Records supplied
+++

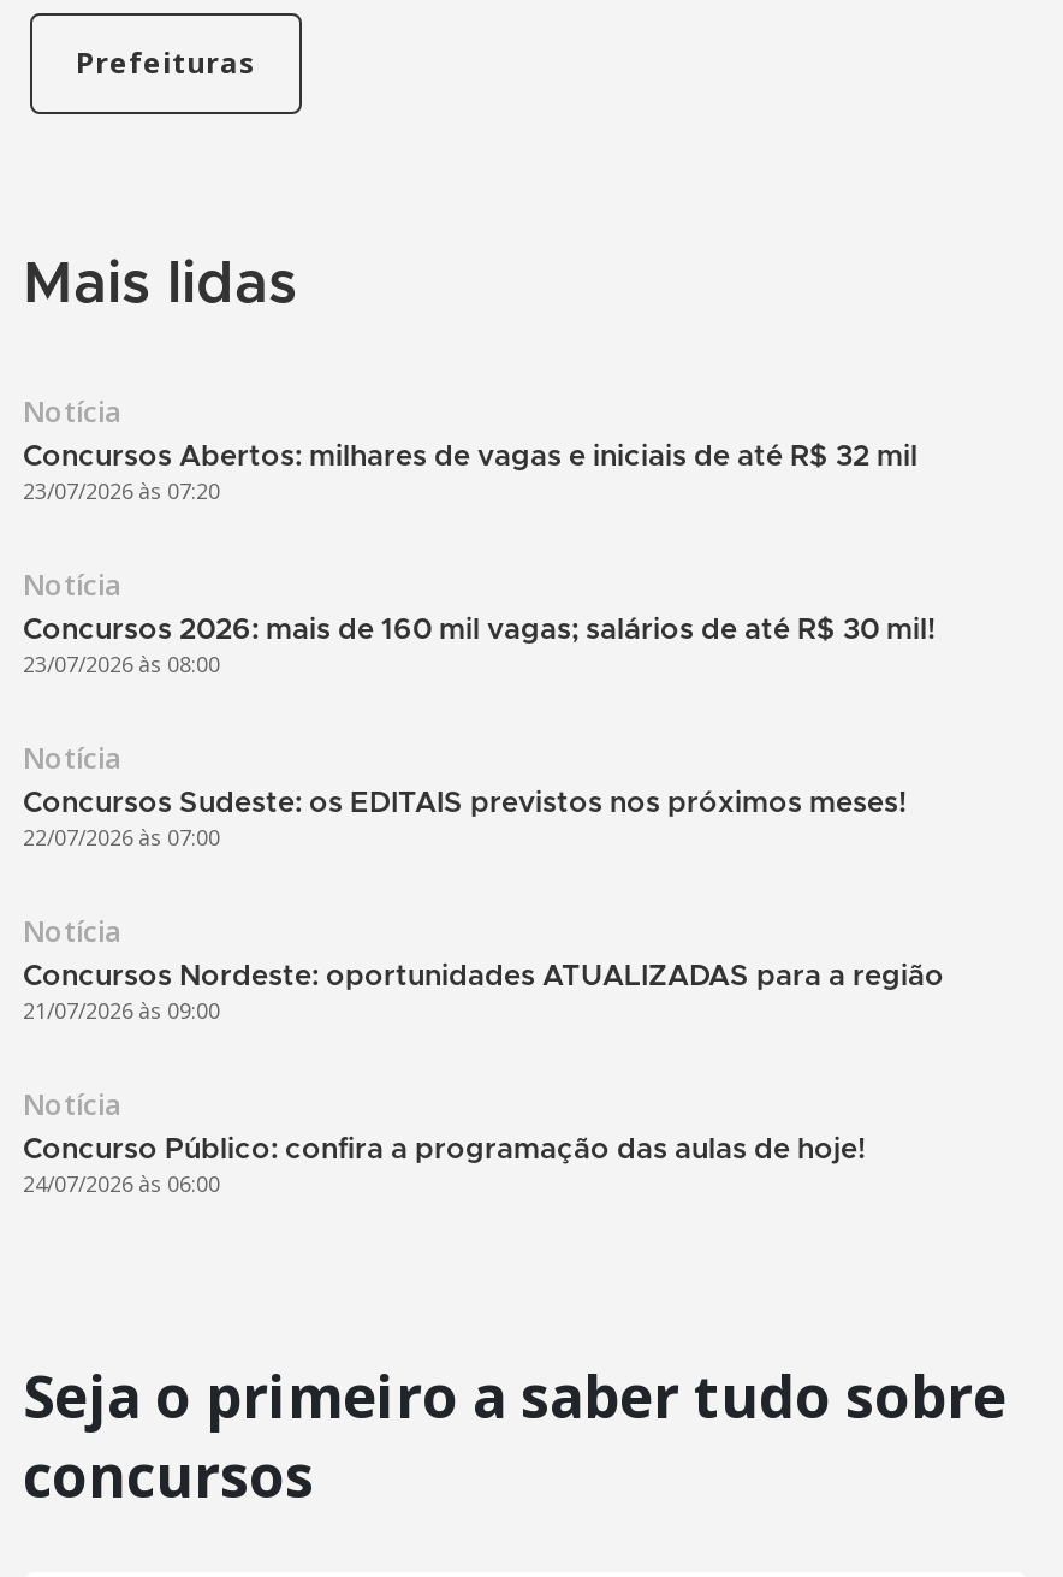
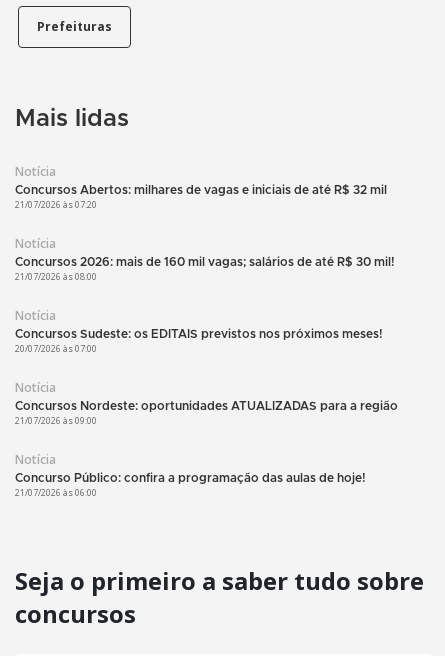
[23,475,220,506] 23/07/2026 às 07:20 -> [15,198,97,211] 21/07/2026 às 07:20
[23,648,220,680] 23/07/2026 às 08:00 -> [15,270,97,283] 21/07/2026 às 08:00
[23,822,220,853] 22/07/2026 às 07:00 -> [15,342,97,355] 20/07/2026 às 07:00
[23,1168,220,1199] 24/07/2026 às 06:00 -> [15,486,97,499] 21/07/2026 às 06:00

+++

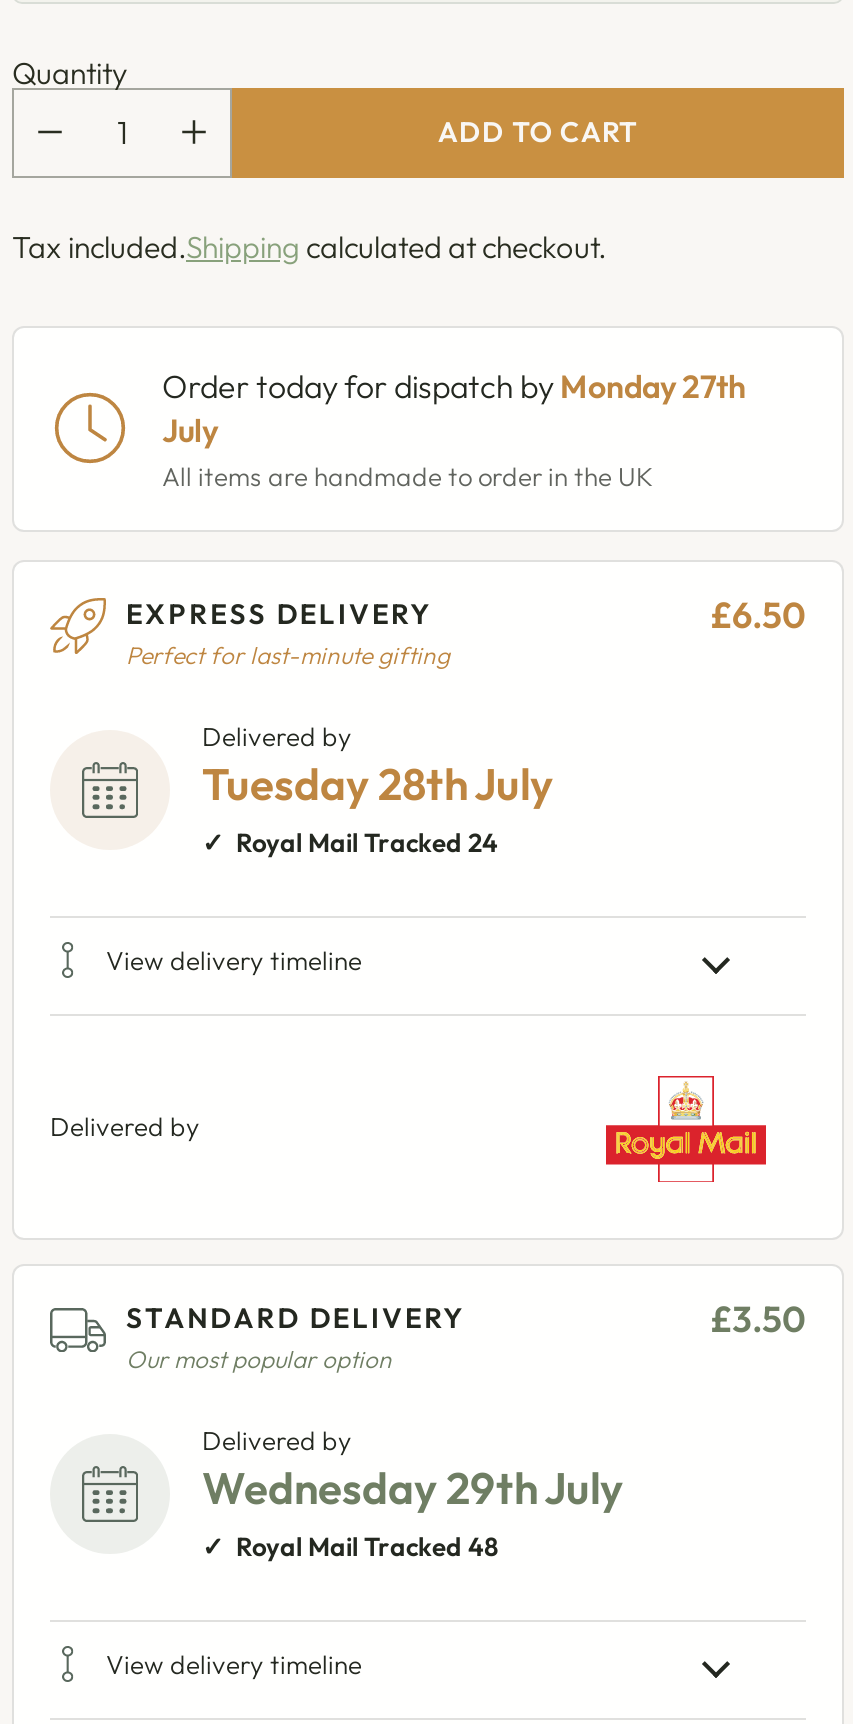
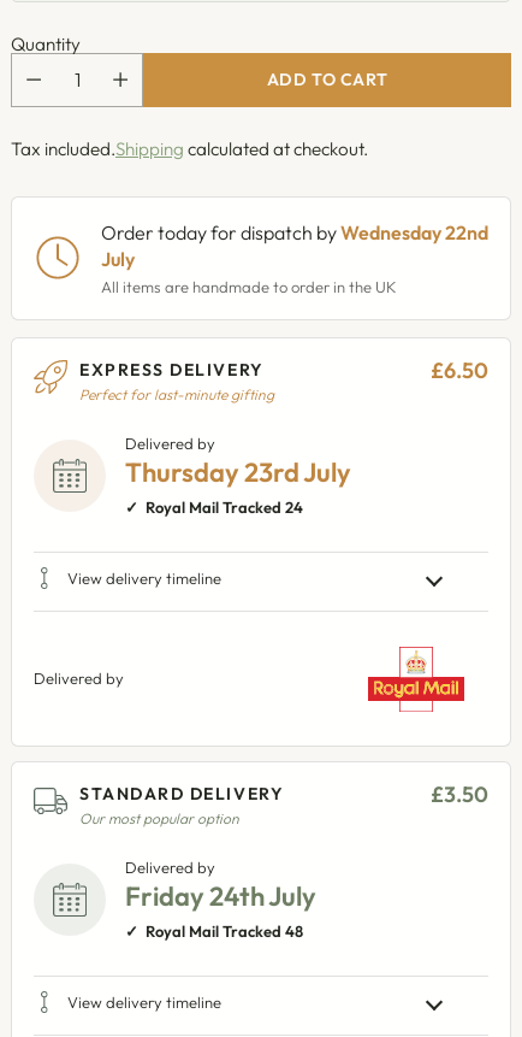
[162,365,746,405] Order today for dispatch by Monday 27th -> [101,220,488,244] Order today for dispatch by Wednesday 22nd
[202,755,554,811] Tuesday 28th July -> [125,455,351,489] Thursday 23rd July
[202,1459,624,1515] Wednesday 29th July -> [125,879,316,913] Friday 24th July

+++

About this exercise
Take the stretch of lines above from the one containing "[23,822,220,853] 22/07/2026 às" through the one containing "[23,1168,220,1199] 24/07/2026 às" and repeat it exactly, adding no other line.

Result of this task
[23,822,220,853] 22/07/2026 às 07:00 -> [15,342,97,355] 20/07/2026 às 07:00
[23,1168,220,1199] 24/07/2026 às 06:00 -> [15,486,97,499] 21/07/2026 às 06:00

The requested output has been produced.